Task requirements> Return the data verbatim, without pictures.

(Data records)

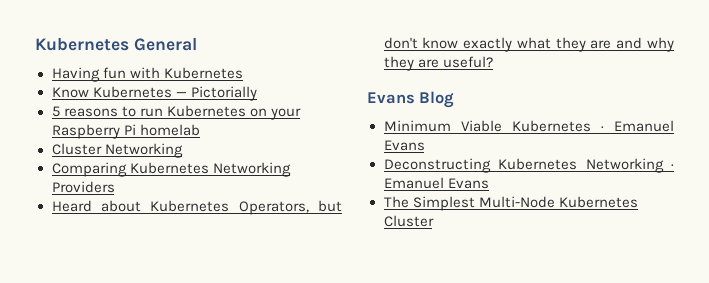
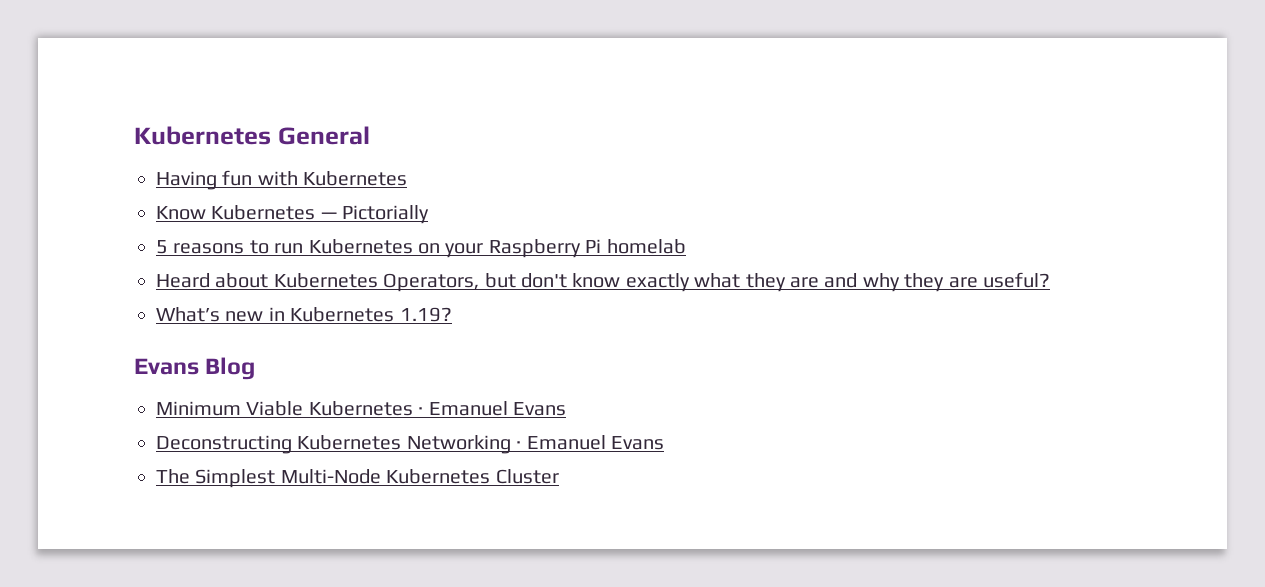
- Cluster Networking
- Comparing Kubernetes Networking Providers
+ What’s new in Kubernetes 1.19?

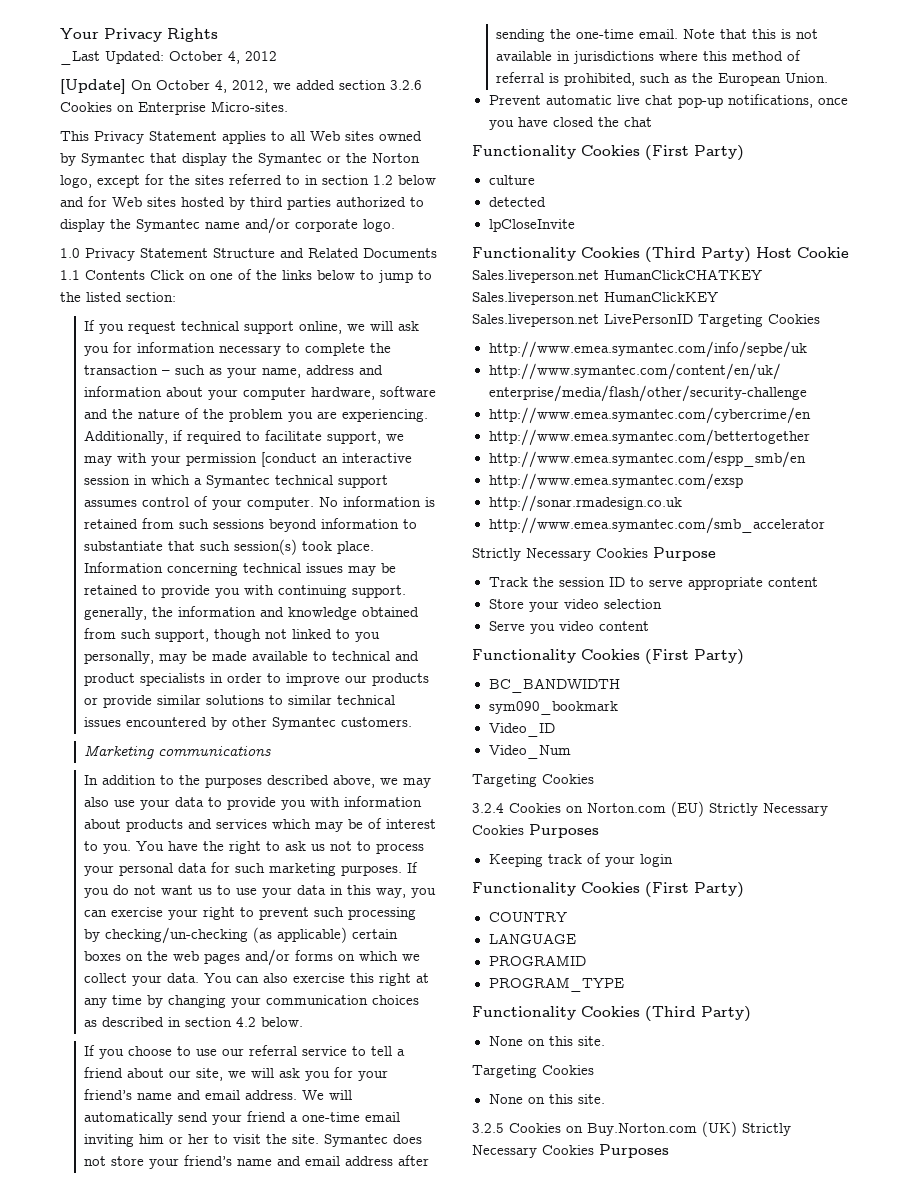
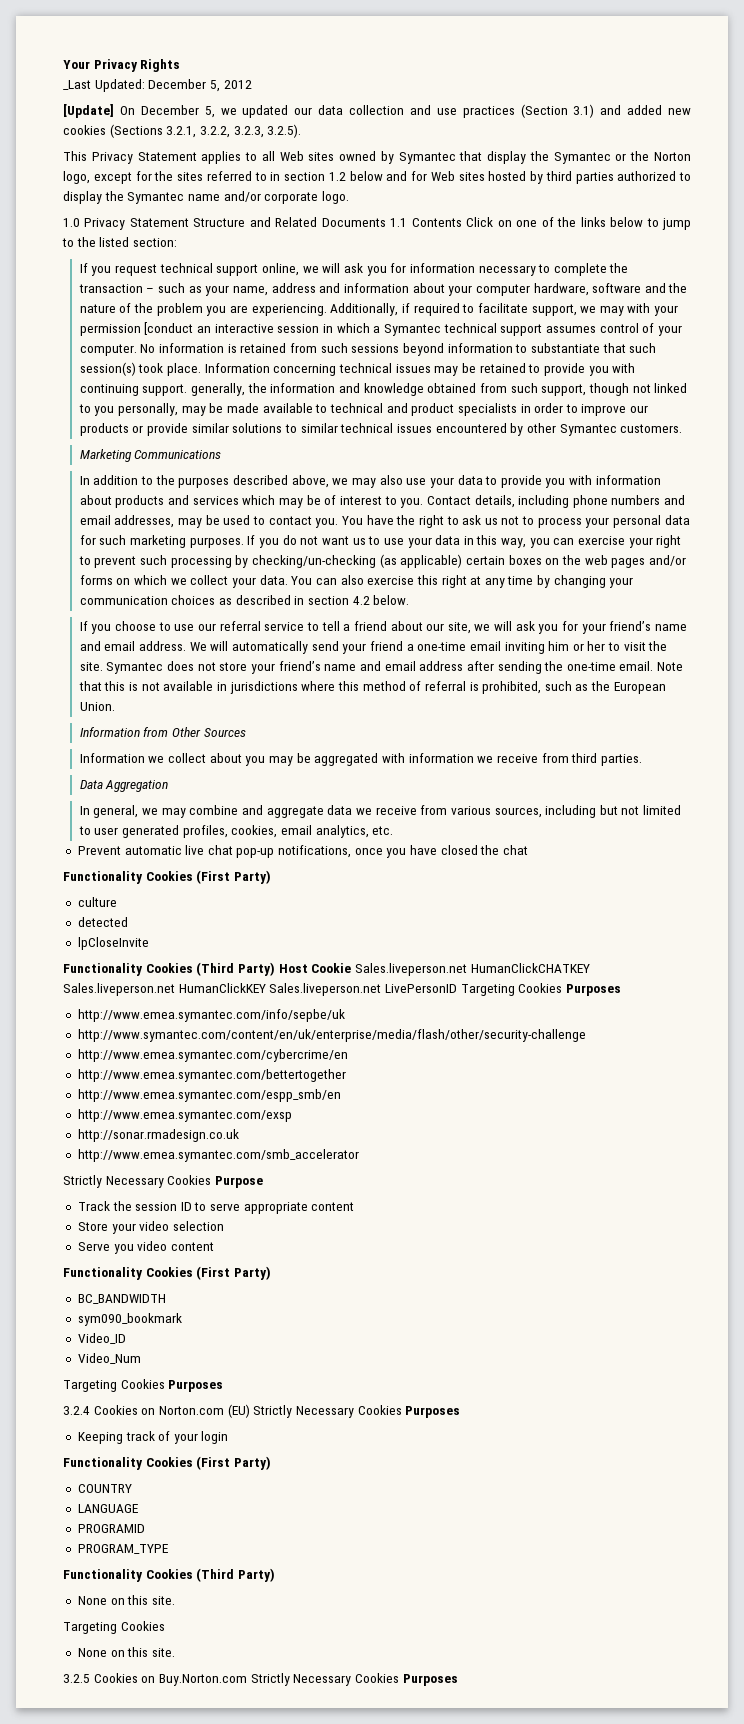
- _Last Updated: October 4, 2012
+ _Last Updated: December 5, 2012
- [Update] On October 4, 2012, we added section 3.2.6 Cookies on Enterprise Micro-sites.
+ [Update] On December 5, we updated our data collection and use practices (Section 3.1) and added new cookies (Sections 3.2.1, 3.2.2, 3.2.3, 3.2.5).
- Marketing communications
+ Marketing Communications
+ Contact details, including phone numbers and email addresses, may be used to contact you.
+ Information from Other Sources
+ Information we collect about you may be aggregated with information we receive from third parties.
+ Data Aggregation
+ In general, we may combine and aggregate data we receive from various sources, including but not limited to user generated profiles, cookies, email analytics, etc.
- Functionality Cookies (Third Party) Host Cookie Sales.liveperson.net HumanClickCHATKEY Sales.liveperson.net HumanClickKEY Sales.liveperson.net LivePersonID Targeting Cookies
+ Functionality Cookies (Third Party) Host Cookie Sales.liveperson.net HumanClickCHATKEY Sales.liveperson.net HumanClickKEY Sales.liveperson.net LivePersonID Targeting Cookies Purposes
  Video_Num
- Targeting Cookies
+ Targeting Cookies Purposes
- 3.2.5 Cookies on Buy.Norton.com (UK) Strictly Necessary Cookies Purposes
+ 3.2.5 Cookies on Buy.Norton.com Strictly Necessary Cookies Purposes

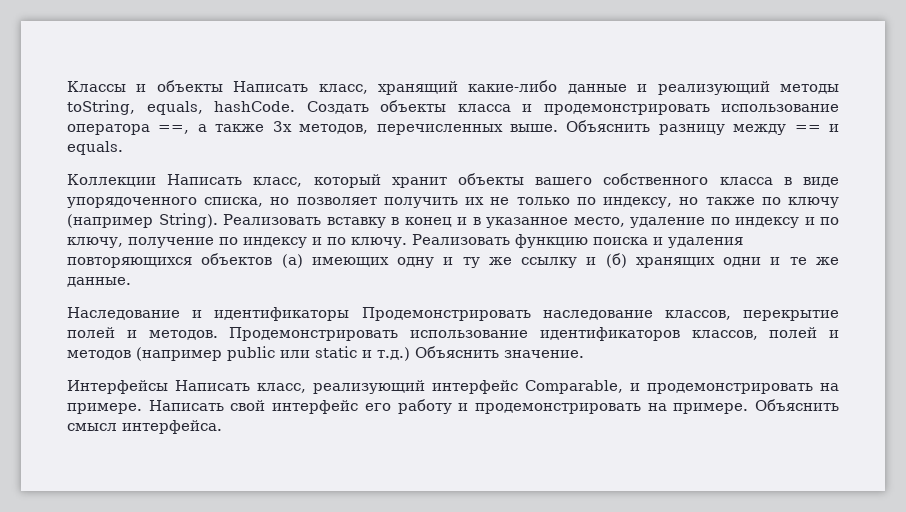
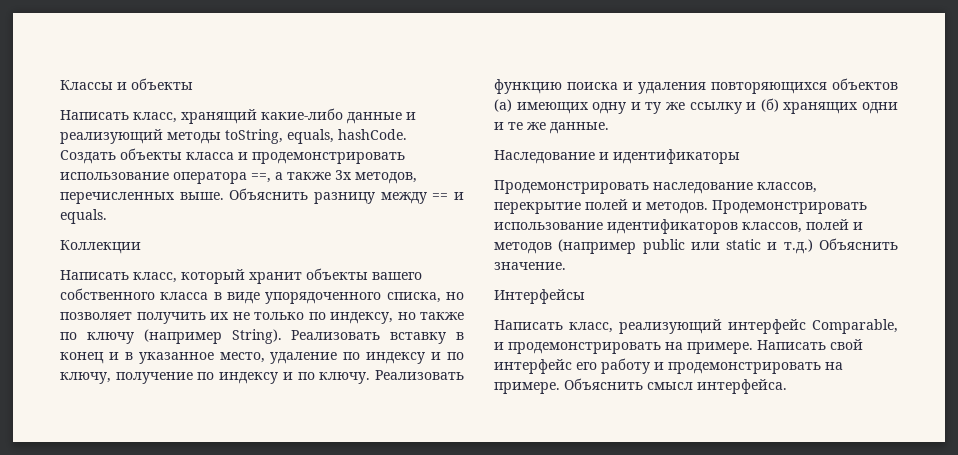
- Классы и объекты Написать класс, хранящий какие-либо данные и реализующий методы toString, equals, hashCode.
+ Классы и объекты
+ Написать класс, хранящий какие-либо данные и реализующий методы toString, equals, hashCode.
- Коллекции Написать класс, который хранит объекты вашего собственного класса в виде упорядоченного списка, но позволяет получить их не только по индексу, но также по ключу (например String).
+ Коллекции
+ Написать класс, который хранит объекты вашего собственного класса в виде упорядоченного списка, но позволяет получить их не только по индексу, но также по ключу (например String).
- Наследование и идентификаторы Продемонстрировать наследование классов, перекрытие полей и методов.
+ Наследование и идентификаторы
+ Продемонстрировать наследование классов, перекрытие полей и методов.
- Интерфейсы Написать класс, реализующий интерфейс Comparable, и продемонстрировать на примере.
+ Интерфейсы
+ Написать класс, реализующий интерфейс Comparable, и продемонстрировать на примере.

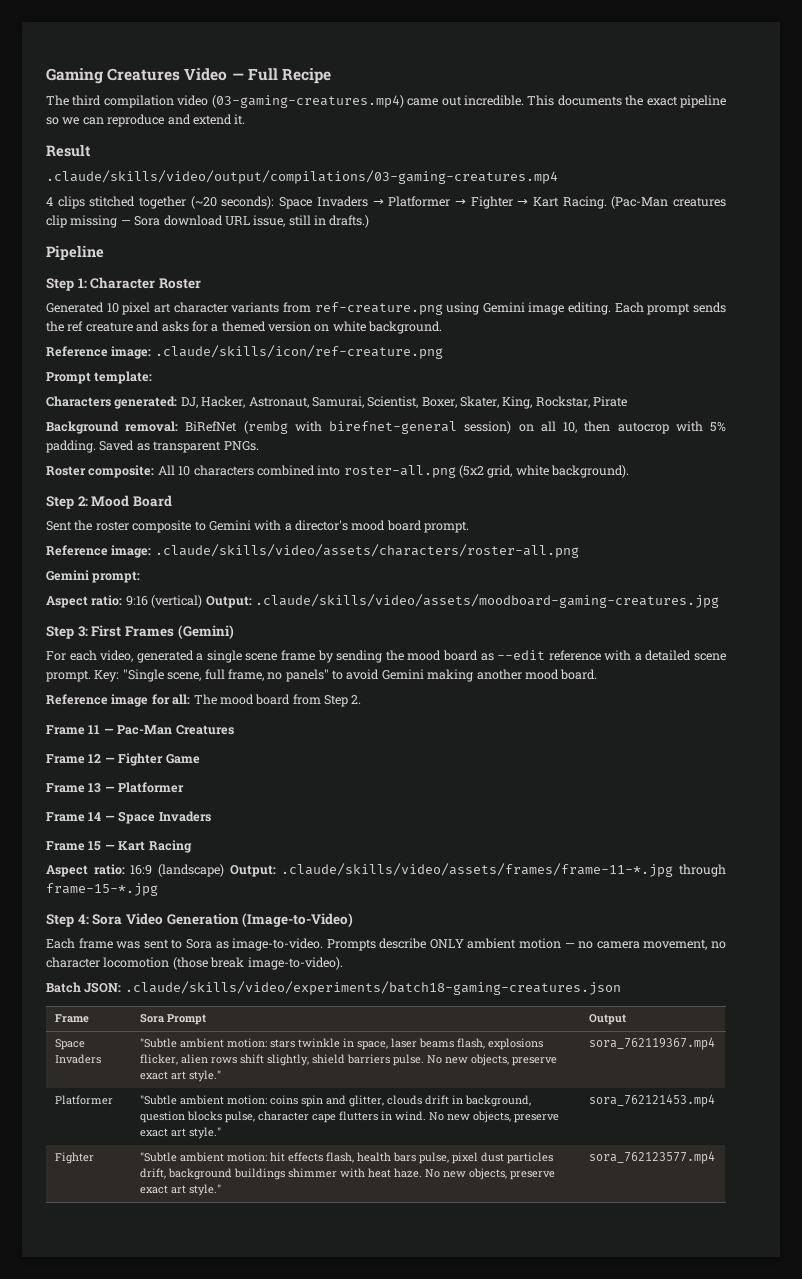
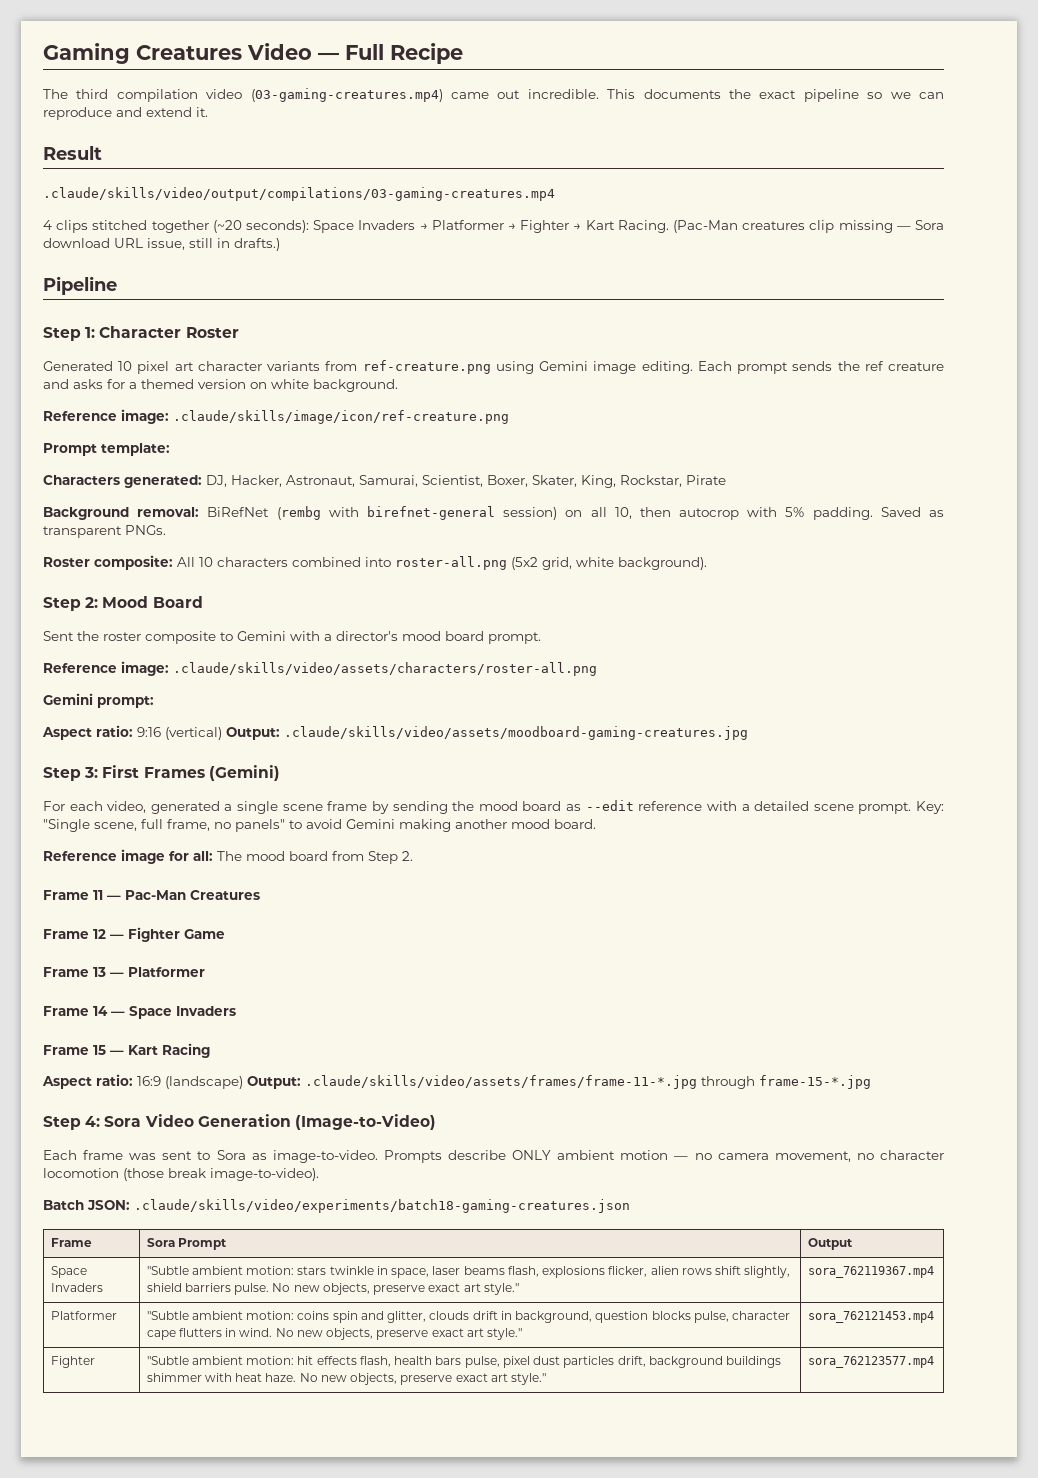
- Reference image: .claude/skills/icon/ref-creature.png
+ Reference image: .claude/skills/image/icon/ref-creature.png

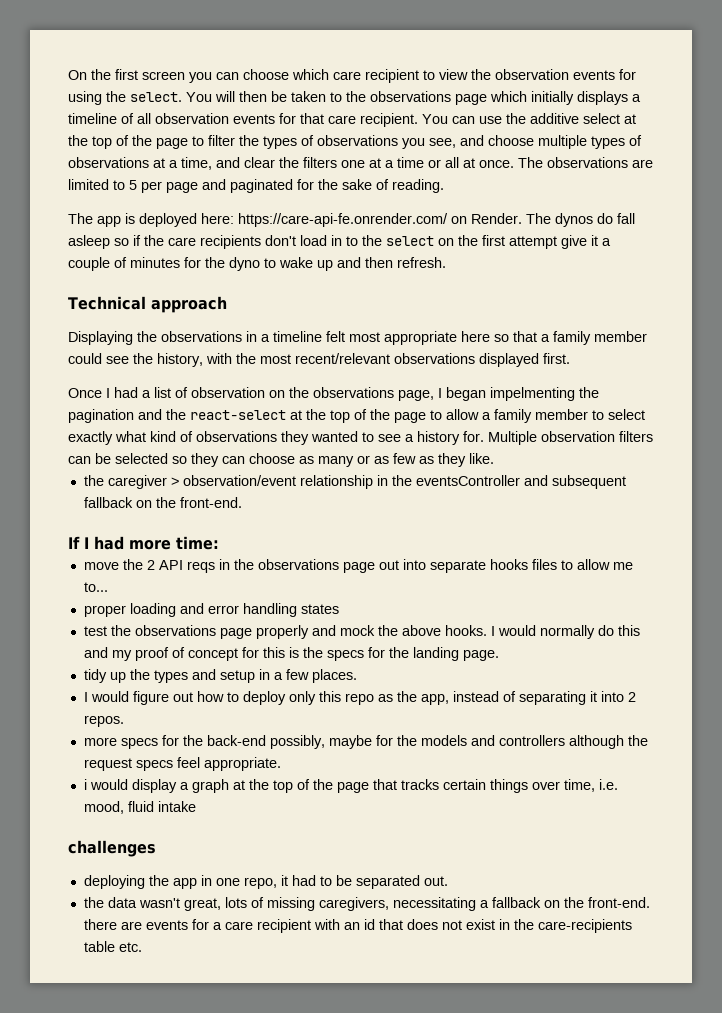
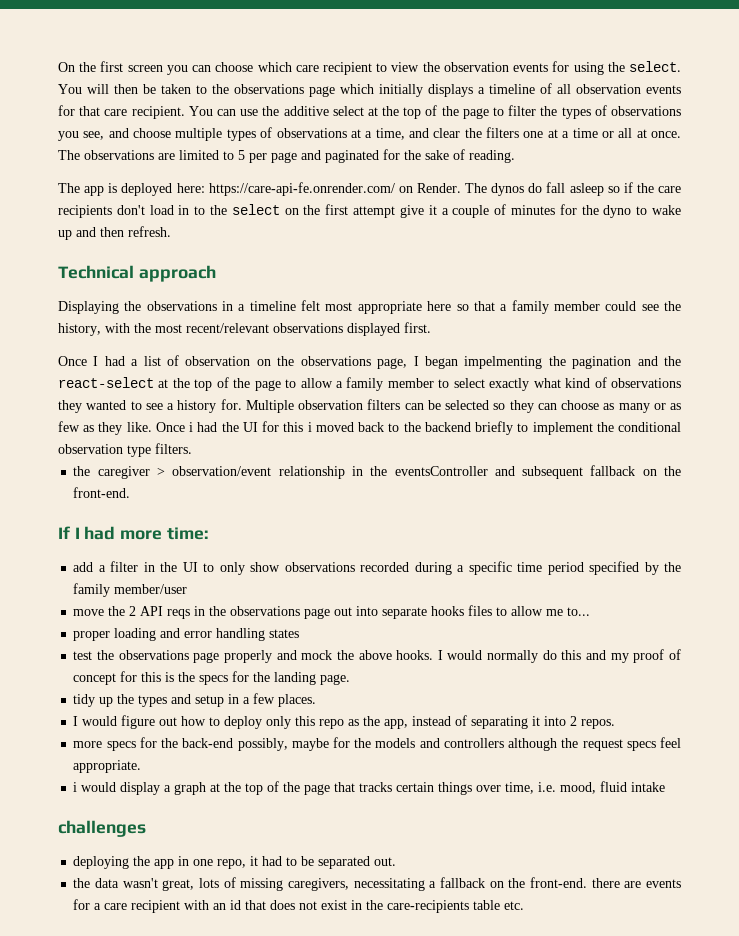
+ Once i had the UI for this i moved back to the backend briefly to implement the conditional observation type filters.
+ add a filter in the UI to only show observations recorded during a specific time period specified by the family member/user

Your response>
- Cluster Networking
- Comparing Kubernetes Networking Providers
+ What’s new in Kubernetes 1.19?

- _Last Updated: October 4, 2012
+ _Last Updated: December 5, 2012
- [Update] On October 4, 2012, we added section 3.2.6 Cookies on Enterprise Micro-sites.
+ [Update] On December 5, we updated our data collection and use practices (Section 3.1) and added new cookies (Sections 3.2.1, 3.2.2, 3.2.3, 3.2.5).
- Marketing communications
+ Marketing Communications
+ Contact details, including phone numbers and email addresses, may be used to contact you.
+ Information from Other Sources
+ Information we collect about you may be aggregated with information we receive from third parties.
+ Data Aggregation
+ In general, we may combine and aggregate data we receive from various sources, including but not limited to user generated profiles, cookies, email analytics, etc.
- Functionality Cookies (Third Party) Host Cookie Sales.liveperson.net HumanClickCHATKEY Sales.liveperson.net HumanClickKEY Sales.liveperson.net LivePersonID Targeting Cookies
+ Functionality Cookies (Third Party) Host Cookie Sales.liveperson.net HumanClickCHATKEY Sales.liveperson.net HumanClickKEY Sales.liveperson.net LivePersonID Targeting Cookies Purposes
  Video_Num
- Targeting Cookies
+ Targeting Cookies Purposes
- 3.2.5 Cookies on Buy.Norton.com (UK) Strictly Necessary Cookies Purposes
+ 3.2.5 Cookies on Buy.Norton.com Strictly Necessary Cookies Purposes

- Классы и объекты Написать класс, хранящий какие-либо данные и реализующий методы toString, equals, hashCode.
+ Классы и объекты
+ Написать класс, хранящий какие-либо данные и реализующий методы toString, equals, hashCode.
- Коллекции Написать класс, который хранит объекты вашего собственного класса в виде упорядоченного списка, но позволяет получить их не только по индексу, но также по ключу (например String).
+ Коллекции
+ Написать класс, который хранит объекты вашего собственного класса в виде упорядоченного списка, но позволяет получить их не только по индексу, но также по ключу (например String).
- Наследование и идентификаторы Продемонстрировать наследование классов, перекрытие полей и методов.
+ Наследование и идентификаторы
+ Продемонстрировать наследование классов, перекрытие полей и методов.
- Интерфейсы Написать класс, реализующий интерфейс Comparable, и продемонстрировать на примере.
+ Интерфейсы
+ Написать класс, реализующий интерфейс Comparable, и продемонстрировать на примере.

- Reference image: .claude/skills/icon/ref-creature.png
+ Reference image: .claude/skills/image/icon/ref-creature.png

+ Once i had the UI for this i moved back to the backend briefly to implement the conditional observation type filters.
+ add a filter in the UI to only show observations recorded during a specific time period specified by the family member/user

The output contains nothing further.